__Your instructions__
Produce a verbatim copy of the data below that contains no pictures.
※ ※ ※
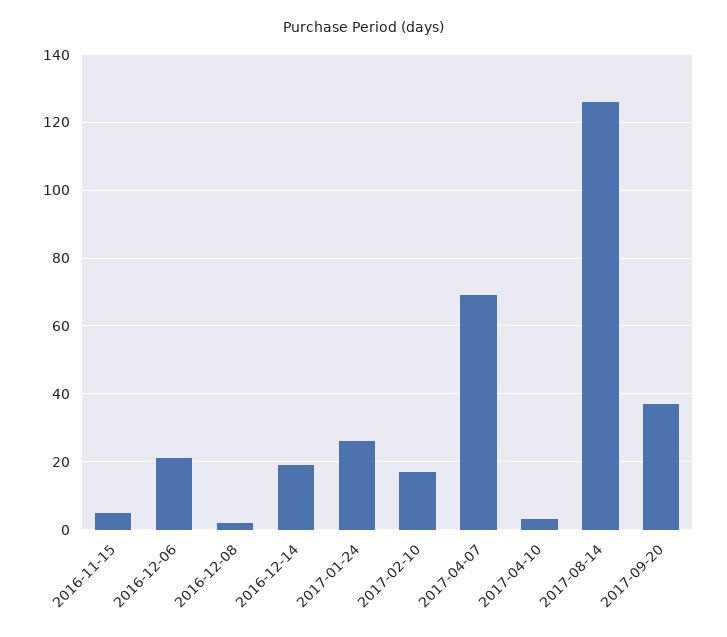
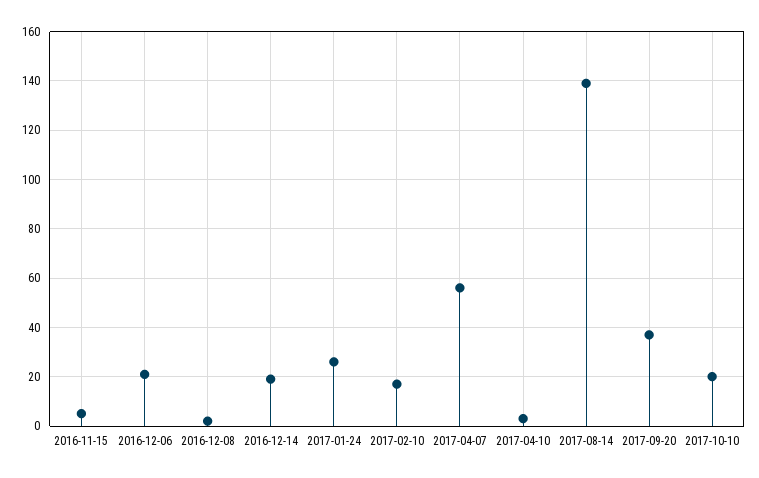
2017-04-07: 70 -> 55
2017-08-14: 125 -> 140
2017-10-10: none -> 20

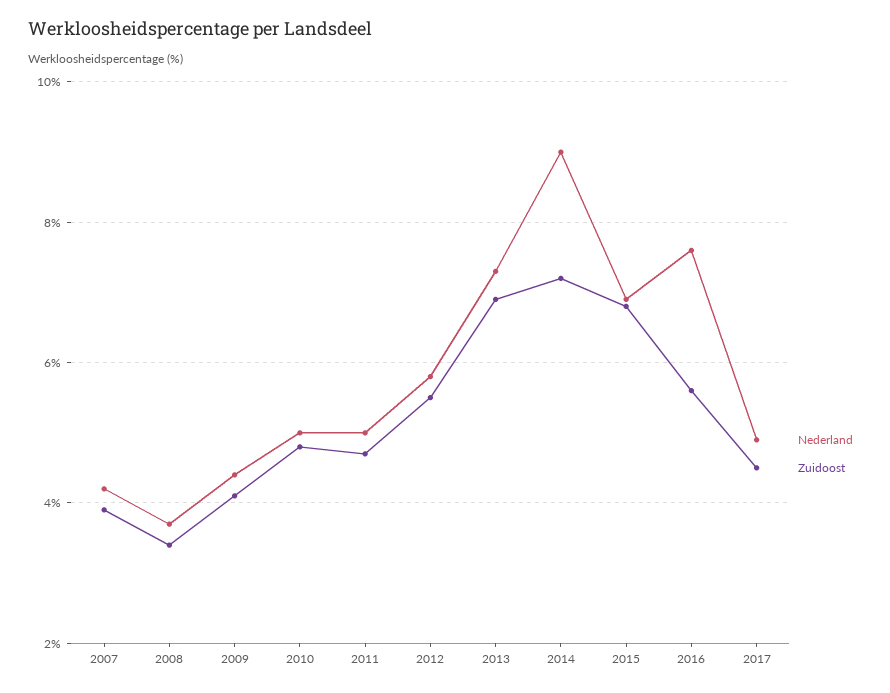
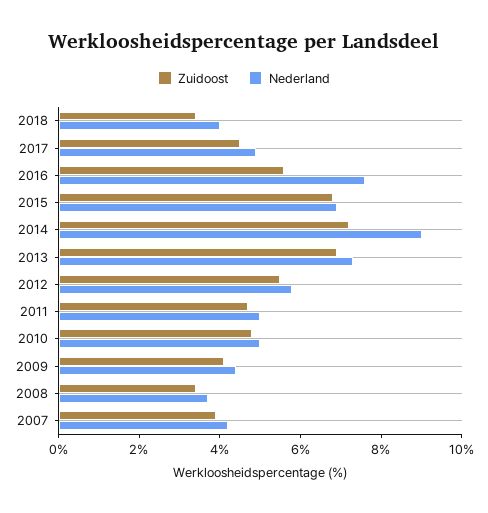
Zuidoost, 2018: none -> 3.5
Nederland, 2018: none -> 4

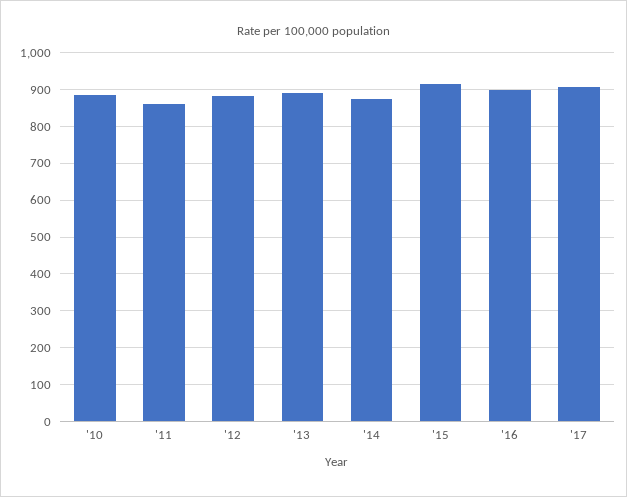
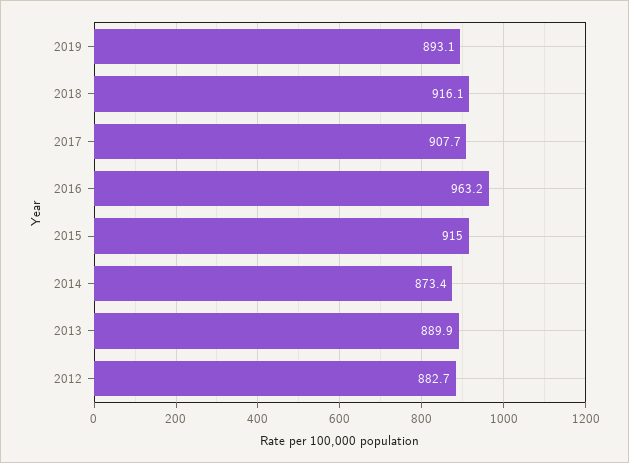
'10: 880 -> none
'11: 860 -> none
'16: 900 -> 963.2
2019: none -> 893.1
2018: none -> 916.1

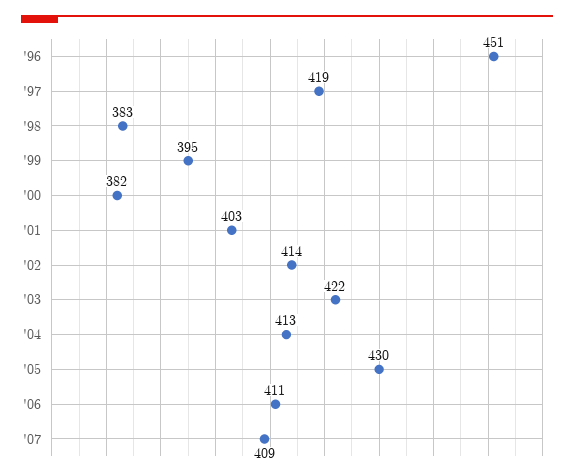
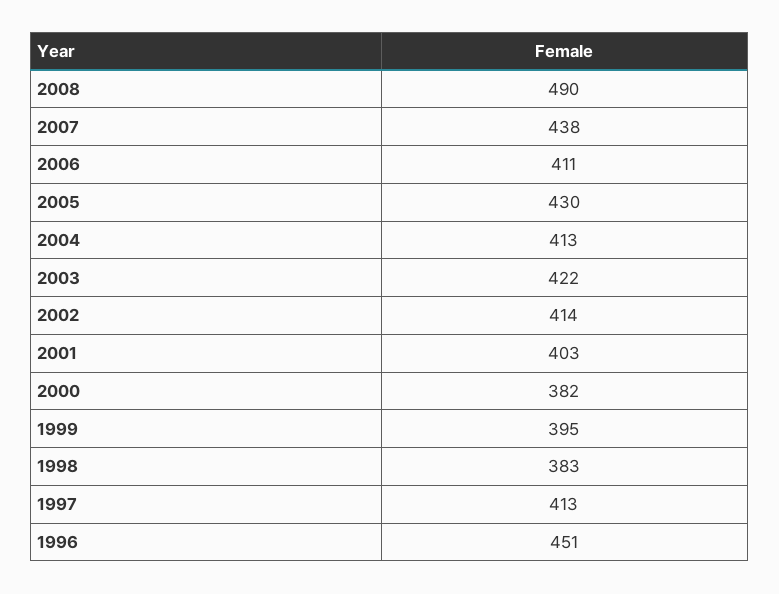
'97: 419 -> 413
'07: 409 -> 438
2008: none -> 490

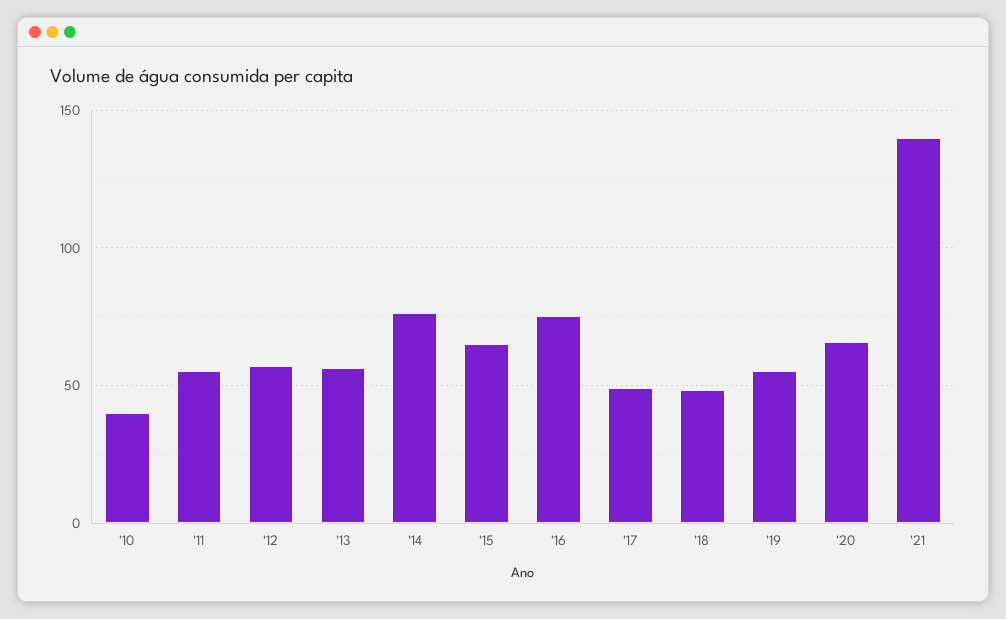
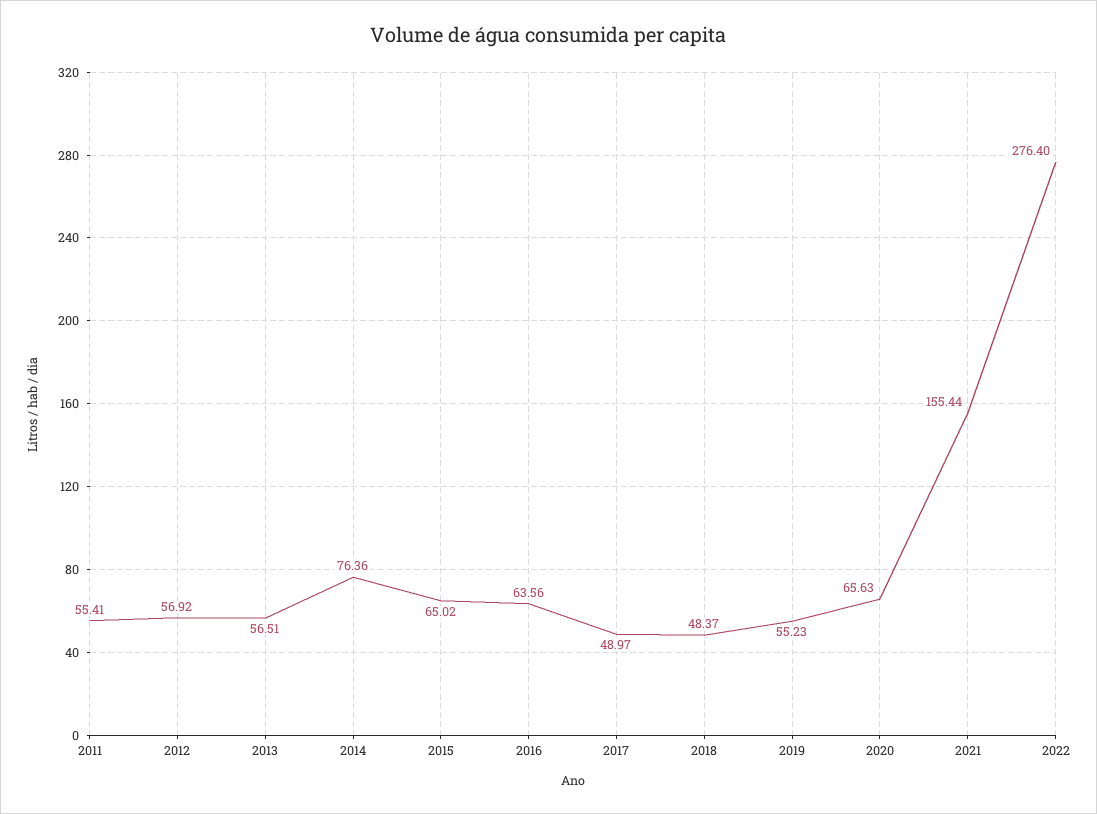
'10: 40 -> none
'16: 75 -> 63.56
'21: 140 -> 155.44
2022: none -> 276.4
※ ※ ※
__Task response__
2017-04-07: 70 -> 55
2017-08-14: 125 -> 140
2017-10-10: none -> 20

Zuidoost, 2018: none -> 3.5
Nederland, 2018: none -> 4

'10: 880 -> none
'11: 860 -> none
'16: 900 -> 963.2
2019: none -> 893.1
2018: none -> 916.1

'97: 419 -> 413
'07: 409 -> 438
2008: none -> 490

'10: 40 -> none
'16: 75 -> 63.56
'21: 140 -> 155.44
2022: none -> 276.4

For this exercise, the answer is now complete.